Shareholders of the embattled drugmaker Mylan voted to re-elect its board members at their annual shareholder meeting Thursday morning, despite pressure to oust select executives amid public and regulatory backlash for the skyrocketing price of EpiPens. Shareholders also rejected proposed executive pay packages at the meeting.
Mylan executives had been under fire since the company drastically raised the price of EpiPens, epinephrine auto-injectors that are used in emergencies to stop severe allergy attacks, which had been sold in a two-pack for around $100 for years. The drug now tops $600, an increase of more than 500% since 2007, when Canonsburg, Pa.-based Mylan bought rights to the drug.
Former CEO and current Mylan Chairman Robert Coury received a $98 million compensation package in 2016, and he and other top executives would have received bonuses under the executive pay proposals if the stock price hit certain benchmarks by the end of next year. The company used lofty price hikes and other strategies to reach those goals. Coury also stood to benefit from a $44 million equity grant that would've essentially guaranteed a hefty salary over the next five years.
Institutional investment funds including the California State Teachers' Retirement System and the New York City and New York State comptrollers signed a letter to shareholders urging them to hold Mylan executives accountable "for a costly record of compensation, risk and compliance failures" and turn down executive packages. Critics questioned the value of Coury's role since he stepped down as CEO in 2012.
"Last year was a new low for the Mylan board," the letter reads. "At its core, the EpiPen price-hiking controversy was the costly consequence of a board with a history of oversight failures. From allegedly overcharging both the government and consumers for its lifesaving EpiPen to approving exorbitant pay for its deeply entrenched chairman, Mylan's board has repeatedly enabled self-serving executives at shareowners' expense."

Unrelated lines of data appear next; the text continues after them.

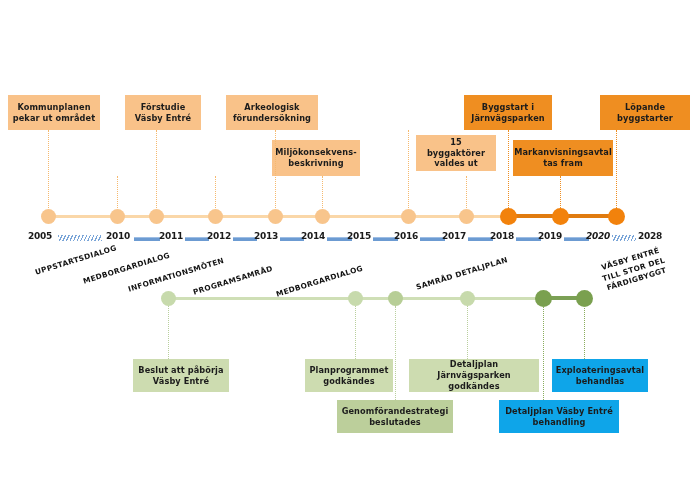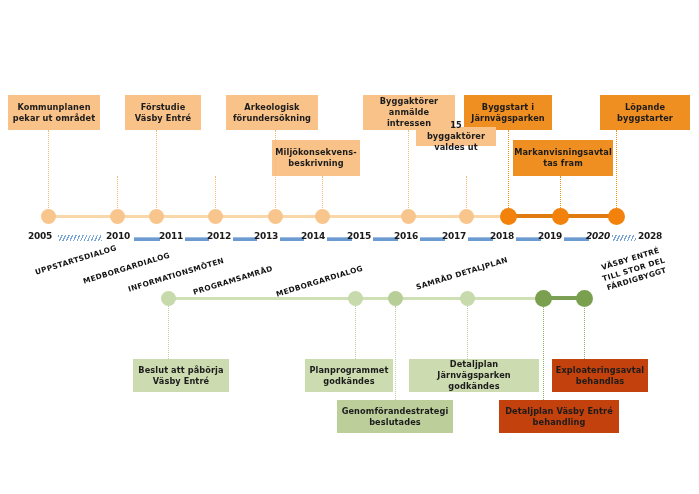"Byggaktörer" div.ebox { html: <div>Byggaktörer anmälde intressen</div> -> none }
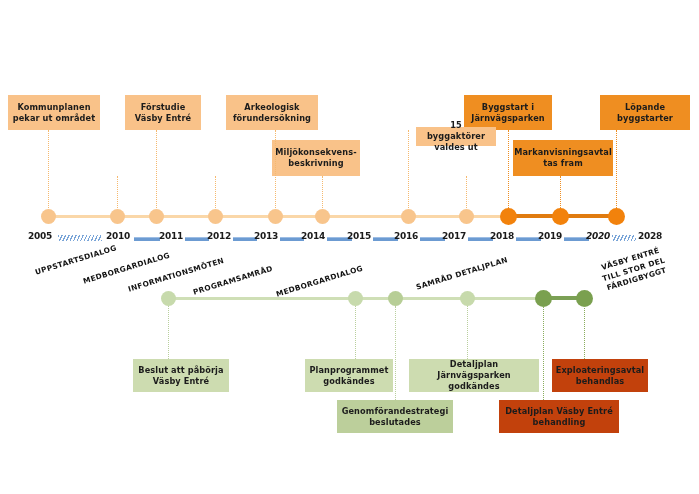"15 byggaktörer" div.ebox { height: 19px -> 36px; top: 127px -> 135px }
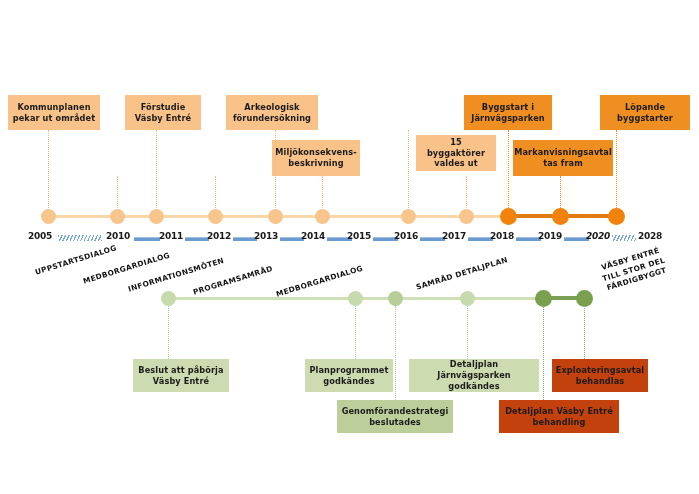"Exploateringsavtal" .green-dark { background: #c2410c -> #0ea5e9 }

Shareholders suffered a 29.4% loss in 2016, the letter said.
Mylan, which has a stronghold on the auto-injector market, sparked a public outcry after it drastically raised the price of EpiPens, spawning congressional hearings and several lawsuits. The company faces a federal investigation for possible antitrust violations and class-action lawsuits over EpiPens throughout the country.
One of the lawsuits came from its rival Sanofi, alleging Mylan's agreements with pharmacy benefit managers amount to illegal kickbacks. The plaintiffs claim that Mylan paid PBMs—including Express Scripts, CVS Health and OptumRx—to promote EpiPen over competitor allergy injectors, and those payments artificially increased prices. Mylan's actions violate federal racketeering law and state consumer protection laws for allegedly raising EpiPen's list price to provide kickbacks to PBMs, according to the lawsuit.
Mylan reached a $465 million settlement with the federal government in September to settle allegations that it overbilled Medicaid. Yet, HHS' Office of Inspector General recently accused Mylan of overcharging federal taxpayers nearly $1.3 billion. It incorrectly classified the auto-injectors as generics, which means it paid Medicaid a 13% rebate instead of a 23% rebate, according to the government watchdog.
U.S. Food and Drug Administration Commissioner Dr. Scott Gottlieb announced Wednesday that the agency is working on a Drug Competition Action Plan that aims to lower drug prices by getting more generic drugs to market sooner. The FDA looks to close regulatory loopholes that branded drugs use to thwart the development of generics.
"We know that sometimes our regulatory rules might be 'gamed' in ways that may delay generic drug approvals beyond the time frame the law intended, in order to reduce competition," Gottlieb said in a statement. "We are actively looking at ways our rules are being used and, in some cases, misused."